- [Exercise instructions] Lines that include the string "conversion" are the ones to copy from the entries below.

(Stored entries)
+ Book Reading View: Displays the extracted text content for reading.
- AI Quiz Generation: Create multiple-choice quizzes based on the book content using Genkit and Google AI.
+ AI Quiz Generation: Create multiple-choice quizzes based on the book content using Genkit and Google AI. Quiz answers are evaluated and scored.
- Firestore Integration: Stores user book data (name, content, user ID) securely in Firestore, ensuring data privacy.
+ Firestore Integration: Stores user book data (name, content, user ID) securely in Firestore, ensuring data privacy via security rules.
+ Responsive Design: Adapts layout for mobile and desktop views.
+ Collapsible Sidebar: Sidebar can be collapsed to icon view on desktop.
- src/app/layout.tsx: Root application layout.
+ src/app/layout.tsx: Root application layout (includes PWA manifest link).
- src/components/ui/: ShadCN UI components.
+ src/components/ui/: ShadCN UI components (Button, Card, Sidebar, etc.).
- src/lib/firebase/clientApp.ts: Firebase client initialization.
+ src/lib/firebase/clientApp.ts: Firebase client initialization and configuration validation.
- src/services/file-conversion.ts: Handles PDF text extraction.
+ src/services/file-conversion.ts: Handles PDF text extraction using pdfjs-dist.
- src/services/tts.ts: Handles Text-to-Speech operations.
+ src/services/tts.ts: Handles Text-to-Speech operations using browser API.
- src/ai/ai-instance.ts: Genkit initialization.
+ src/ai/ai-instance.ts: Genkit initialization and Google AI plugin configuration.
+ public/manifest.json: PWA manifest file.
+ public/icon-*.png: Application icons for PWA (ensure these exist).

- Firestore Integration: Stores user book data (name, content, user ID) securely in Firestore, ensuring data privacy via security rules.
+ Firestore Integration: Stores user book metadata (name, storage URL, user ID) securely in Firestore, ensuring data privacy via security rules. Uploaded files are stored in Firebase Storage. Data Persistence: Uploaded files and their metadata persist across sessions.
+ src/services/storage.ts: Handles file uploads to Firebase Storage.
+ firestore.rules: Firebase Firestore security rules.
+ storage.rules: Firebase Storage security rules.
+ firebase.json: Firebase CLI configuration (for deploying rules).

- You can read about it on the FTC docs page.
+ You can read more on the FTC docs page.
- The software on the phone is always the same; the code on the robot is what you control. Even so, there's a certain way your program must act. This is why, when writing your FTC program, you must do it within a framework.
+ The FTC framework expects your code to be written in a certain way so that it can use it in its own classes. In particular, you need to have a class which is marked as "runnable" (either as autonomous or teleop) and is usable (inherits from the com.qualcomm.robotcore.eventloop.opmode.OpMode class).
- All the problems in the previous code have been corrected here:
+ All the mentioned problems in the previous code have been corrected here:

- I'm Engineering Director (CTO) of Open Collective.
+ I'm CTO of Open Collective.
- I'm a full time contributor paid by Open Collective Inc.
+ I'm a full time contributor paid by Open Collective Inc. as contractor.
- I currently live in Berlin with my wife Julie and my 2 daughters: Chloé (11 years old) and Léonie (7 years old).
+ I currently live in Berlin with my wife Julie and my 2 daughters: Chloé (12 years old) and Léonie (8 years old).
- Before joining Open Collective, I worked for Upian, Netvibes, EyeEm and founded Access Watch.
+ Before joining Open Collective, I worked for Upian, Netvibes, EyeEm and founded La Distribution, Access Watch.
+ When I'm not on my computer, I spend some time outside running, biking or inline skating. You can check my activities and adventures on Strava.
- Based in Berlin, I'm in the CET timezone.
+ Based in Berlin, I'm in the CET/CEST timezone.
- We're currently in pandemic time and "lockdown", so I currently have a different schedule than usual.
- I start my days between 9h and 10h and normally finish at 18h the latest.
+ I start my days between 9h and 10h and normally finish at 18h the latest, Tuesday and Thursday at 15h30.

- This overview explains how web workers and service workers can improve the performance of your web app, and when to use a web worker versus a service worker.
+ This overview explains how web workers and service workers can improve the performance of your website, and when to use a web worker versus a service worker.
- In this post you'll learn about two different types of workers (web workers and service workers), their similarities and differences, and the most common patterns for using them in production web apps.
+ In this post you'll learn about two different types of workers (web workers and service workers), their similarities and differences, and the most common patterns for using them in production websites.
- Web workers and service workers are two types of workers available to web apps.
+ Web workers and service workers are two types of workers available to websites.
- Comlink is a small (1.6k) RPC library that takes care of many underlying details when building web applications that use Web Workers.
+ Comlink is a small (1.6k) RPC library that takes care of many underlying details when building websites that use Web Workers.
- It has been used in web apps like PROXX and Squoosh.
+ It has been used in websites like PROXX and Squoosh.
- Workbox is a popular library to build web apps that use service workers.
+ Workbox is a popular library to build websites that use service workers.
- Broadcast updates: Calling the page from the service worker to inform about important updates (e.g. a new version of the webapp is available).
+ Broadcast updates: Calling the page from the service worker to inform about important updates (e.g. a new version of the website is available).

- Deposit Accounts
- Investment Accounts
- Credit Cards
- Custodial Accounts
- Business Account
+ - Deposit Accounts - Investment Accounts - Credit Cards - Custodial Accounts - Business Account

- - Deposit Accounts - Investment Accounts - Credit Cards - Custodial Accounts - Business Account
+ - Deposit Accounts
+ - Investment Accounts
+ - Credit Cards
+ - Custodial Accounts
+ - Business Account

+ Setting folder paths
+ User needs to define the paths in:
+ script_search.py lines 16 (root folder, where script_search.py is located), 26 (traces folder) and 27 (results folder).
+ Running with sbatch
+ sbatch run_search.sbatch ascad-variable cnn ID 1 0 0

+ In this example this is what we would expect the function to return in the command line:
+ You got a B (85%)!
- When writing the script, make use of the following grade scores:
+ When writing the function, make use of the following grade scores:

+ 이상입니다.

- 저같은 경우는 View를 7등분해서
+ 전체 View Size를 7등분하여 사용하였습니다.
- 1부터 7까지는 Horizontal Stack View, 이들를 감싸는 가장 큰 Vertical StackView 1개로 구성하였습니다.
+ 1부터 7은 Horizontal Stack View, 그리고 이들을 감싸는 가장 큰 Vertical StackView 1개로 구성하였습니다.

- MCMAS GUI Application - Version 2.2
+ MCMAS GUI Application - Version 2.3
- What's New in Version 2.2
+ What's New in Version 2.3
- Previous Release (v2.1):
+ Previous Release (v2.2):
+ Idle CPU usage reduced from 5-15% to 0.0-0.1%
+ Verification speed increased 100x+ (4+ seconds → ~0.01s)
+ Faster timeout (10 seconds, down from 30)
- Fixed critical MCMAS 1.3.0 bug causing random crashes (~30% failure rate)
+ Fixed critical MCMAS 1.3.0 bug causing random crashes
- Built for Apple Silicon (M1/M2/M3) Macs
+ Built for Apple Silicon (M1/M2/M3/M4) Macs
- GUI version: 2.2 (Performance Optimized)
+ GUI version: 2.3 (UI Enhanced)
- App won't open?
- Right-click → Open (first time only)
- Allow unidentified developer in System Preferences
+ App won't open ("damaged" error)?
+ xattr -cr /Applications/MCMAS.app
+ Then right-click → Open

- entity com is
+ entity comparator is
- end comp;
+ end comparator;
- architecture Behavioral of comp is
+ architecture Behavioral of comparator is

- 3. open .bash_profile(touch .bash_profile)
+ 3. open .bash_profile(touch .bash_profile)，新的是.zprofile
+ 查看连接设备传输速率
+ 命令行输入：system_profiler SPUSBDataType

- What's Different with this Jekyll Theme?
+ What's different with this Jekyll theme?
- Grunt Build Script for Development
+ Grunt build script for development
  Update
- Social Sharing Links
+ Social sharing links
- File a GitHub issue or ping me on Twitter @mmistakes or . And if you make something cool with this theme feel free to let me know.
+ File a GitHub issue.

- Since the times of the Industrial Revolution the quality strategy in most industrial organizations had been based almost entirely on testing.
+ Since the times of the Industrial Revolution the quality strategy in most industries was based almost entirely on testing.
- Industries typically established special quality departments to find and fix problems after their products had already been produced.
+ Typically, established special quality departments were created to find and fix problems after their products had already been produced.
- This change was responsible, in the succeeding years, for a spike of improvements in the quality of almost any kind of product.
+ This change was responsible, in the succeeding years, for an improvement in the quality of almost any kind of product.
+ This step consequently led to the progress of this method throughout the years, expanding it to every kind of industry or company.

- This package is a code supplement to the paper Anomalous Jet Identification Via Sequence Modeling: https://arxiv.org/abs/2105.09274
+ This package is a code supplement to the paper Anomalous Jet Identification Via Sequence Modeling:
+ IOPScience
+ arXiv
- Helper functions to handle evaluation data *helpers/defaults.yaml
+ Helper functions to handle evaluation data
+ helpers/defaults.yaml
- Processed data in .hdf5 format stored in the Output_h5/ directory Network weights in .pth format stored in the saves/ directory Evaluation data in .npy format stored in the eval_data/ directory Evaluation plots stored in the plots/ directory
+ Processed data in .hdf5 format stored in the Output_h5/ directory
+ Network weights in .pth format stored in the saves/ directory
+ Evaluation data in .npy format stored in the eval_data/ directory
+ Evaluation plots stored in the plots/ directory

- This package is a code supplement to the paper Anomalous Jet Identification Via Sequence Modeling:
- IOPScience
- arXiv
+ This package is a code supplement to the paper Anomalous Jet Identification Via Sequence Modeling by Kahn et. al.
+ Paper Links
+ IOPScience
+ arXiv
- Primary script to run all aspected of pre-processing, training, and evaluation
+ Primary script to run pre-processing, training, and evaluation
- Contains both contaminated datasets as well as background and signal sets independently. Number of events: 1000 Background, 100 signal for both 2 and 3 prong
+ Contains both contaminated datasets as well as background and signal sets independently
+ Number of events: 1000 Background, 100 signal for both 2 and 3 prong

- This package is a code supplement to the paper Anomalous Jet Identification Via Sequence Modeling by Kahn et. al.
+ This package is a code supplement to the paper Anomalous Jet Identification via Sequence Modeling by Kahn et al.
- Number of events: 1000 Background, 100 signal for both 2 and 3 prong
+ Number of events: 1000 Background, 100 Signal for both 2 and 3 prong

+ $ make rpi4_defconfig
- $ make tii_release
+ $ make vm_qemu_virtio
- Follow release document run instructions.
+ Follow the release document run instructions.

- [Result of the task]
- src/services/file-conversion.ts: Handles PDF text extraction.
+ src/services/file-conversion.ts: Handles PDF text extraction using pdfjs-dist.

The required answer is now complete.